DIRECTIONS
Your answer must be an exact copy of the entries below, with no pictures in it.

[Modification records]

== Segment start ==

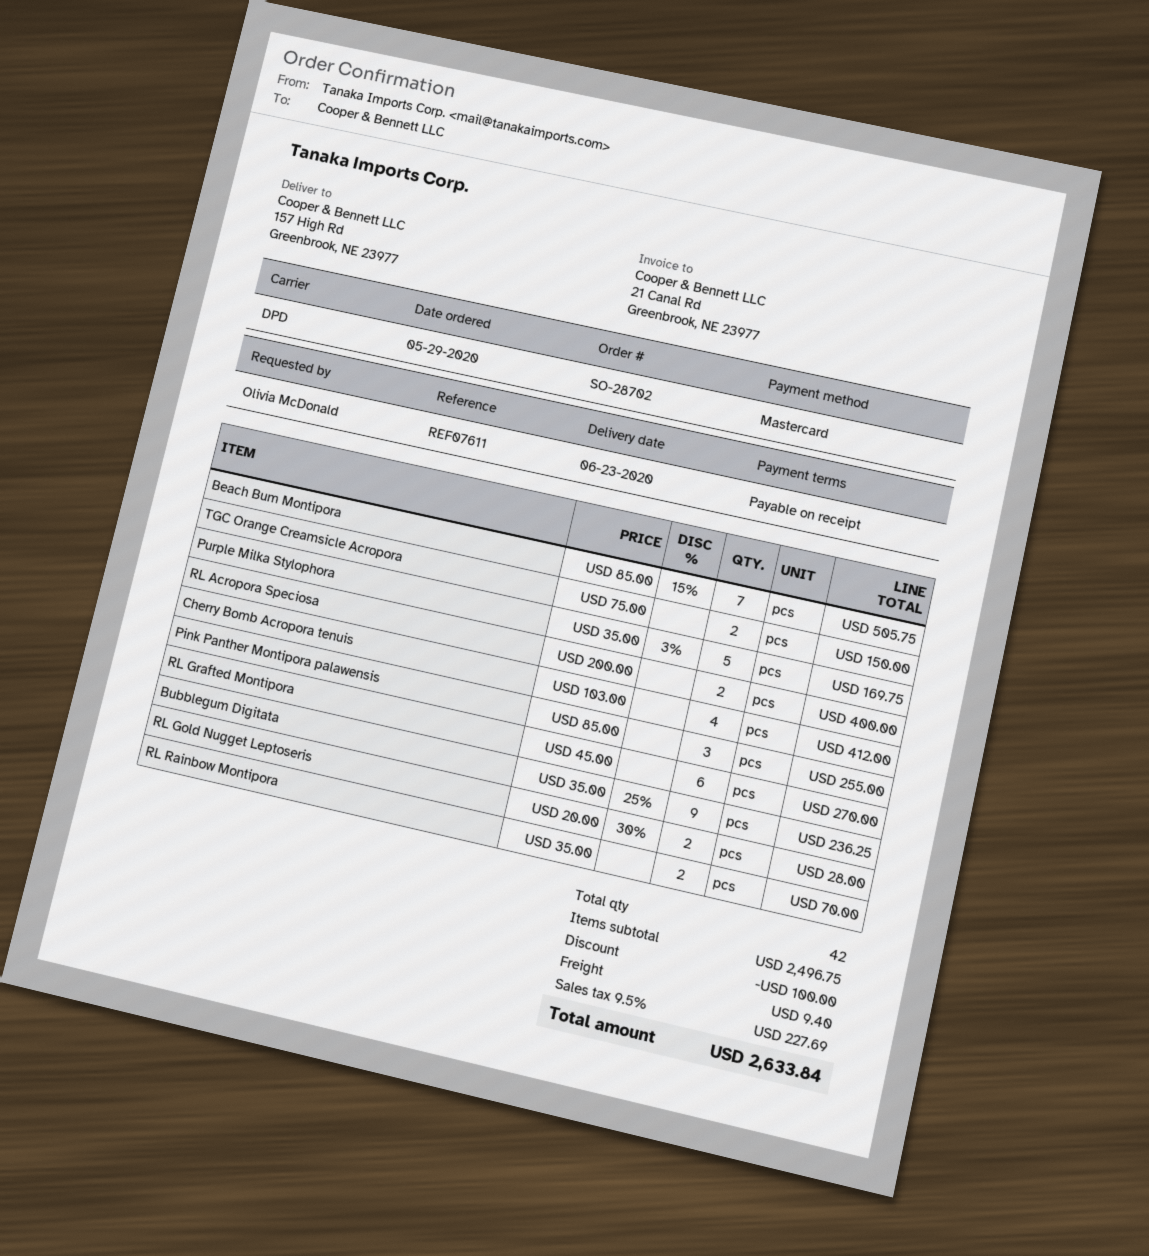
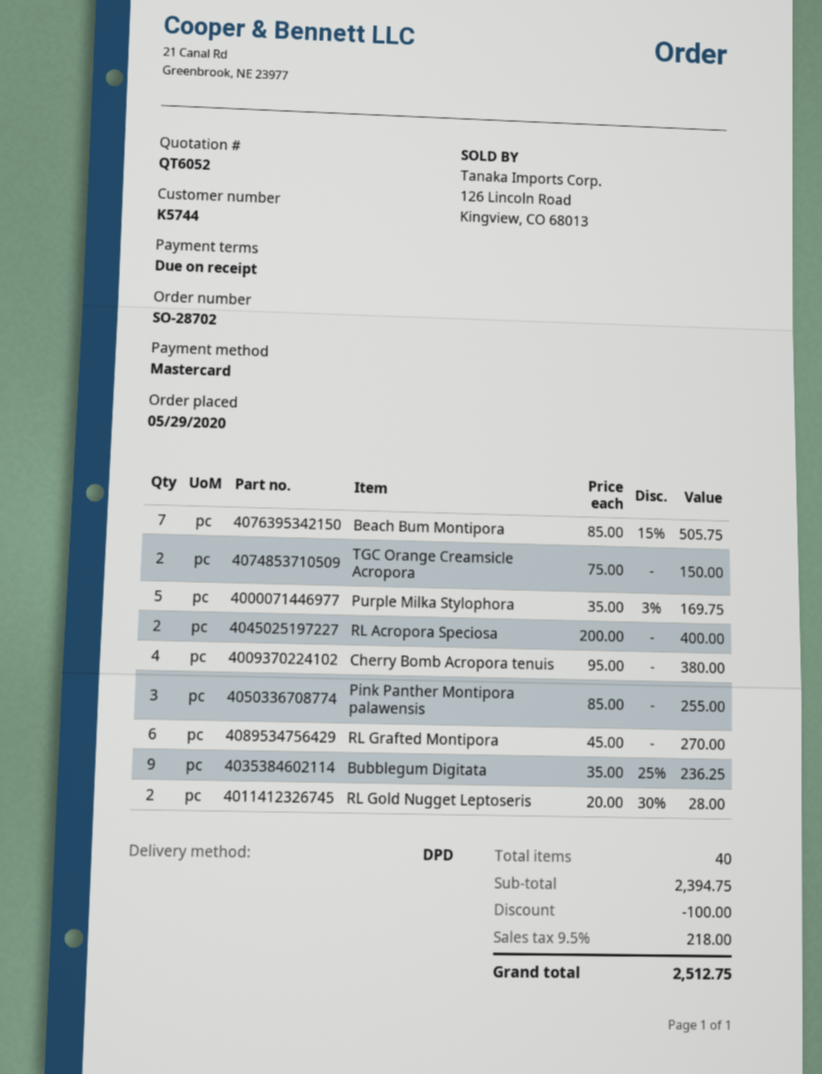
Cherry Bomb Acropora tenuis: 4 x 103.00 = 412.00 -> 4 x 95.00 = 380.00
RL Rainbow Montipora: 2 x 35.00 = 70.00 -> none
total quantity: 42 -> 40
subtotal: 2496.75 -> 2394.75
shipping: 9.40 -> none
tax: 9.5% = 227.69 -> 9.5% = 218.00
total: 2633.84 -> 2512.75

== Segment end ==

WRITTEN SOLUTION
Cherry Bomb Acropora tenuis: 4 x 103.00 = 412.00 -> 4 x 95.00 = 380.00
RL Rainbow Montipora: 2 x 35.00 = 70.00 -> none
total quantity: 42 -> 40
subtotal: 2496.75 -> 2394.75
shipping: 9.40 -> none
tax: 9.5% = 227.69 -> 9.5% = 218.00
total: 2633.84 -> 2512.75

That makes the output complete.